University of Calgary

CFI funding

June 18, 2009
June 18, 2009

Major funding announced for new Arctic space imaging station
and nerve regeneration research

Two U of C projects receive $11 million from the Canada Foundation for Innovation

The University of Calgary has received $11 million in funding from the Canada Foundation for Innovation (CFI). The awards, announced this morning in Ottawa, are designed to enhance the country’s capacity in promising new areas of research and technology as well as enhance already successful initiatives. This investment is highly regarded by the University of Calgary.

“The Leading Edge and New Initiatives funds from CFI allow our researchers to pursue innovative projects that further our knowledge in key areas, such as neurobiology related to biomedical engineering and space science in the North,” said Dr. Rose Goldstein, vice-president (research). “They show a real commitment to our researchers and our university.”

Funding for these projects was part of a major $666,128,376 investment announced today by the CFI to support 133 projects at 41 institutions across the country.

Powerful atmospheric radar will be Canadian Arctic's largest

Space physicist Eric Donovan received nearly $10 million from the CFI’s New Initiatives Fund. The money will help build a space science research station in the North, located in Resolute Bay, Nunavut. Called The Resolute Bay Incoherent Scatter Radar, or RISR, the leading-edge technology will be only the third of its kind in the world and will image the ionosphere and study the interface between the Earth’s atmosphere and space, sometimes referred to as the Edge of Space.

The completed U.S. face in the foreground with the partially assembled Canadian structure in the background. / Photo: Mike Greff
The completed U.S. face in the foreground with the partially assembled Canadian structure in the background. / Photo: Mike Greffen
“This radar station will enable cutting-edge research for decades to come. It will push back the boundaries of human knowledge,” said Donovan.  “Its research will help us devise strategies to mitigate ionospheric effects on satellite and aircraft communication and navigation systems as well as some of the environmental implications, such as the role of space weather on climate change.”

The Resolute Bay Incoherent Scatter Radar station will be one of the largest research installations in the Canadian Arctic, said Russ Taylor, director of the Institute for Space Imaging Science (ISIS) and the head of the Department of Physics and Astronomy at the U of C.

“It will be a flagship facility of the Institute for Space Imaging Science which will help transform our knowledge of the effects of space on the Earth's atmosphere and on Arctic navigation systems.  The Canadian face of RISR will be built using cutting-edge radio and communications technologies - an area in which ISIS is a world leader,” Taylor said.

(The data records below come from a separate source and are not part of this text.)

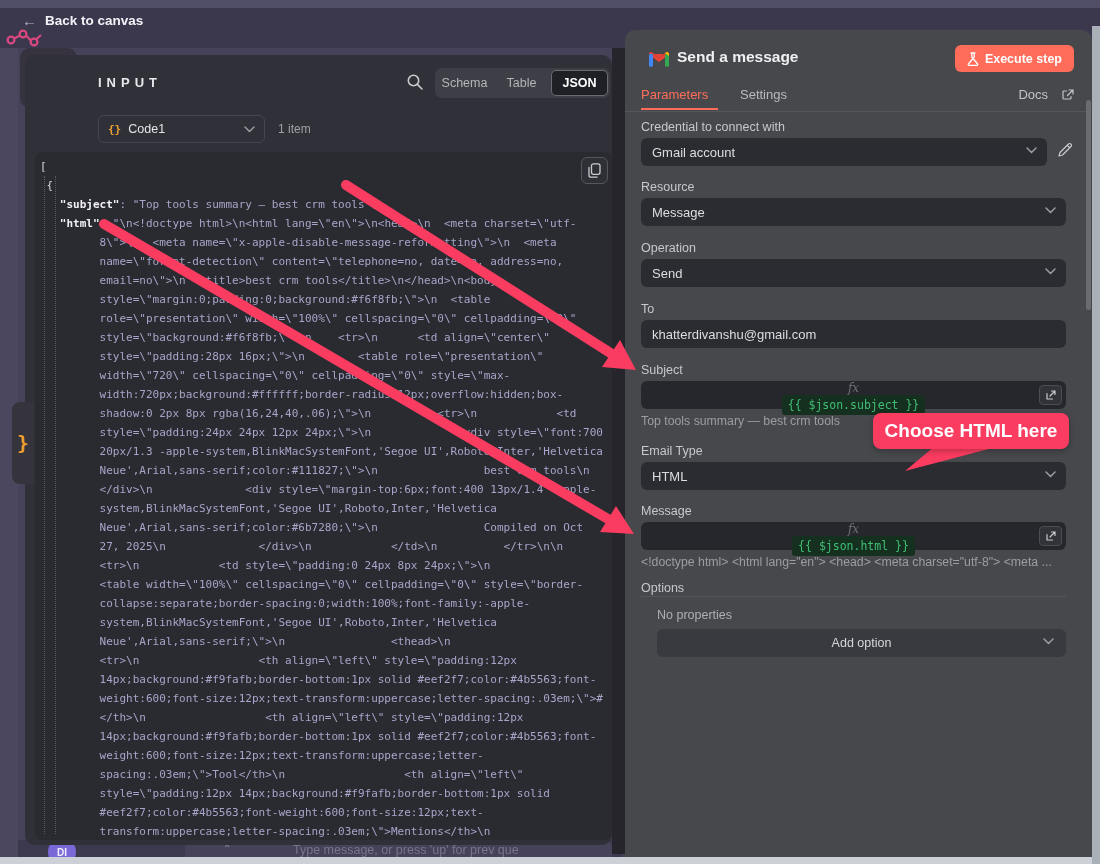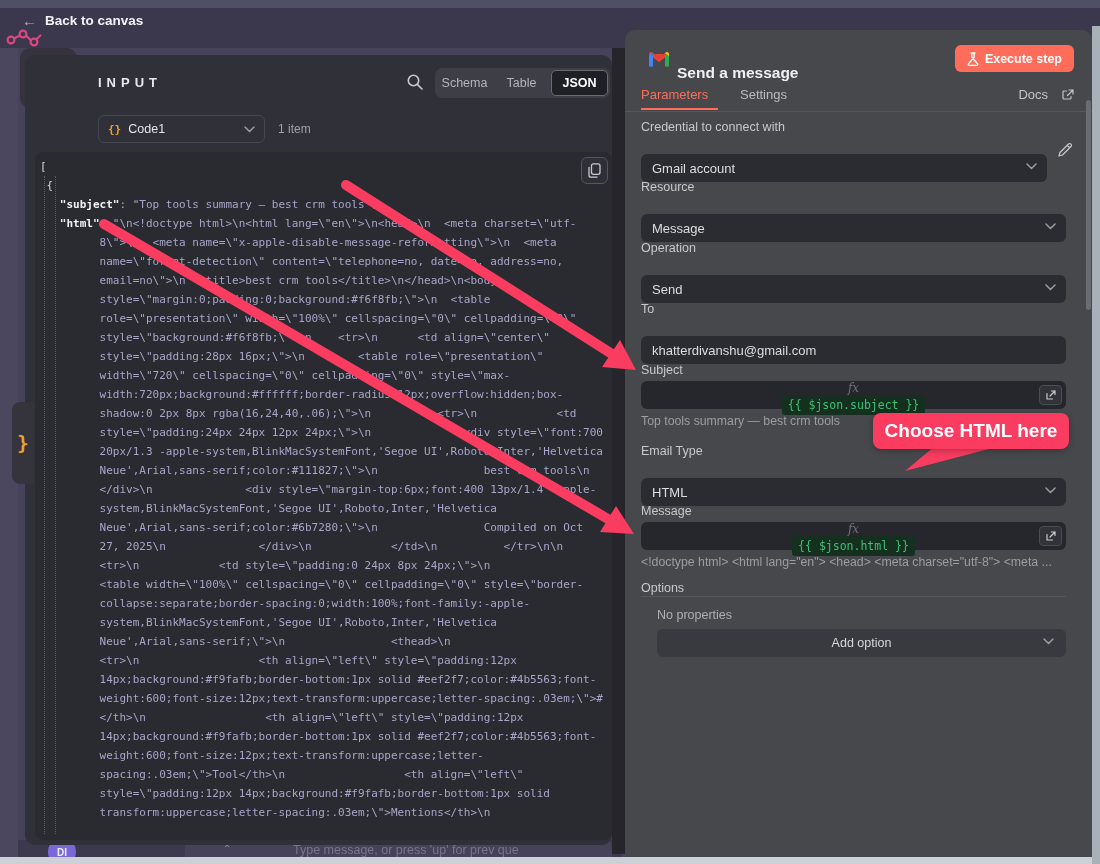"Send a message" .np-title { margin-top: 16px -> none }
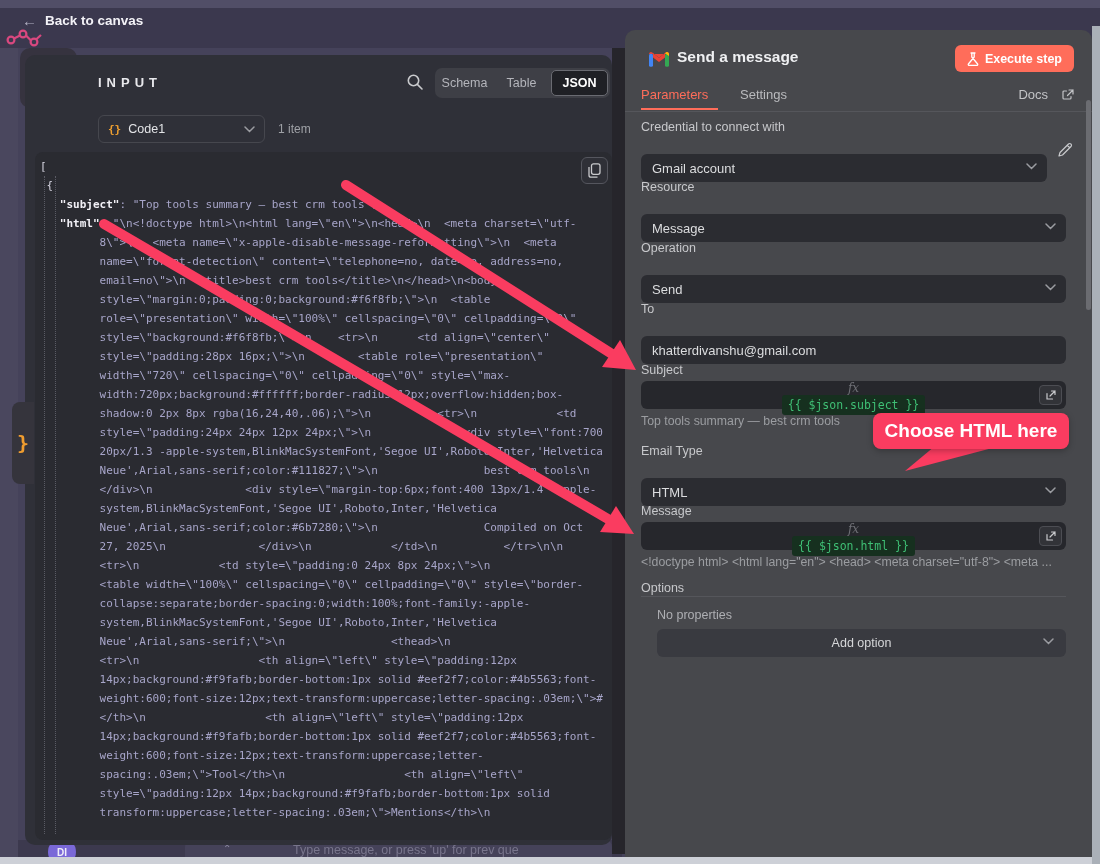"Gmail account" .fbox { margin-top: 16px -> none }
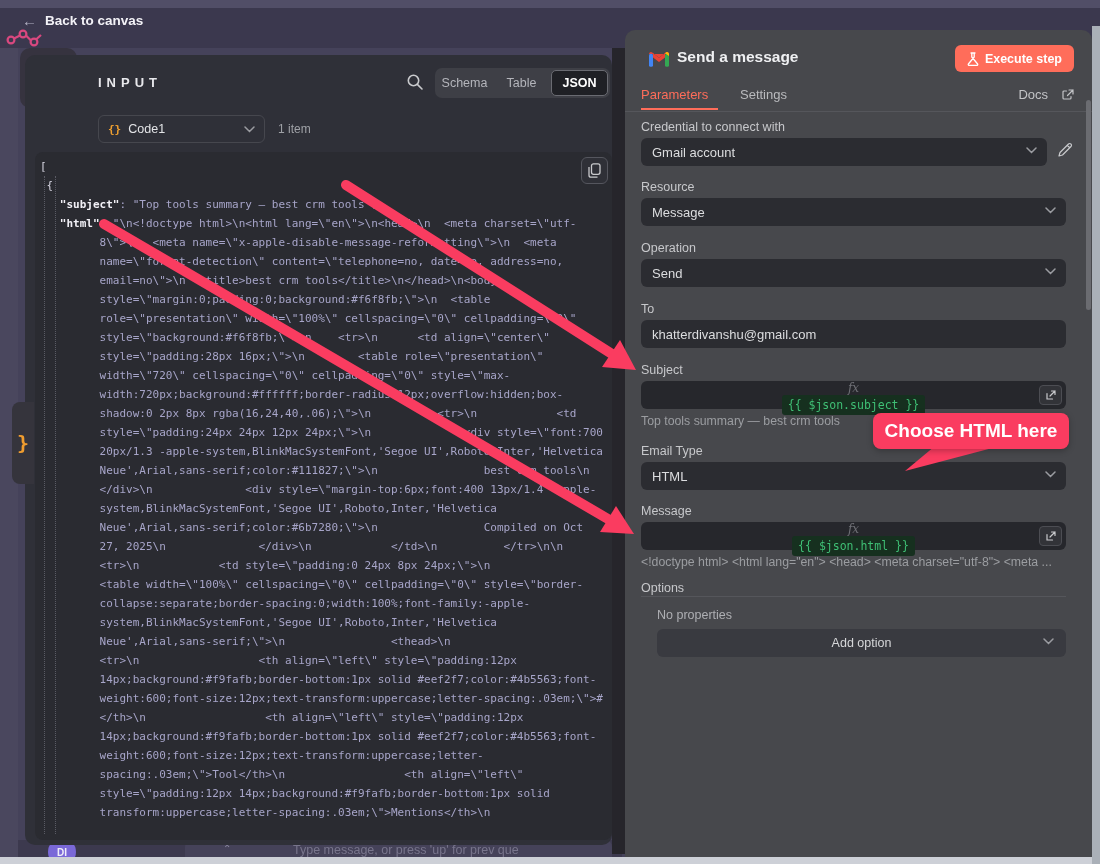"#eef2f7;color:#4b5563;font-weight:600;fo" div.cl { html: none -> <div> #eef2f7;color:#4b5563;font-weight:600;font-size:12px;text-</div> }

CFI funding will support not only the radar at Resolute Bay but also complementary scientific instruments, such as All Sky Imagers to photograph the aurora and leading edge GPS receivers, which will be deployed at Cambridge Bay, Taloyoak and Qikiqtarjuag.

Regenerating the wiring cable between our brain and body

Dr. Doug Zochodne of the Hotchkiss Brain Institute (HBI) in the Faculty of Medicine has been awarded $1.3 million from the CFI’s Leading Edge Fund (LEF) for the Regeneration Unit in Neurobiology (RUN). The funds will support the creation of a suite a laboratories for specialized laser microscopy and nerve function analysis in the Faculty of Medicine’s Health Sciences Centre.

Zochodne researches the regeneration of axons – the wiring cable links between our conscious brain and the body it controls. Without axons there is no movement, no sensation. Axons are, however, delicate wires that are easily broken but not repaired by simple rejoining. Once snapped, the disconnected axon rapidly degenerates. Axons must be regrown or regenerated to re-establish connections.

The CFI’s funding announcement today allows Zochodne and colleagues to further study the regeneration of axons with an eye towards the development of new treatment approaches for people affected by neurological injury or disease.

“This is incredibly exciting news. If successful, new ways to promote the regeneration of spinal cord axons will be identified, which may eventually allow quadriplegic patients to walk. The regeneration of peripheral nerve axons may also allow an ALS patient to reverse progressive paralysis, or allow a diabetic patient with nerve damage to feel their feet again,” said Zochodne, co-leader of the HBI’s Regeneration node and professor in the Department of Clinical Neurosciences.

“This new infrastructure and state-of-the-art technology will allow our outstanding scientists and physicians to develop new therapies and biomedical engineering solutions for reconnecting broken and damaged nerve fibres – a huge unmet medical need in clinical neuroscience,” said Samuel Weiss, director of the Hotchkiss Brain Institute.

The Canada Foundation for Innovation (CFI) is an independent corporation created by the Government of Canada to fund research infrastructure. The CFI’s mandate is to strengthen the capacity of Canadian universities, colleges, research hospitals, and non-profit research institutions to carry out world-class research and technology development that benefits Canadians.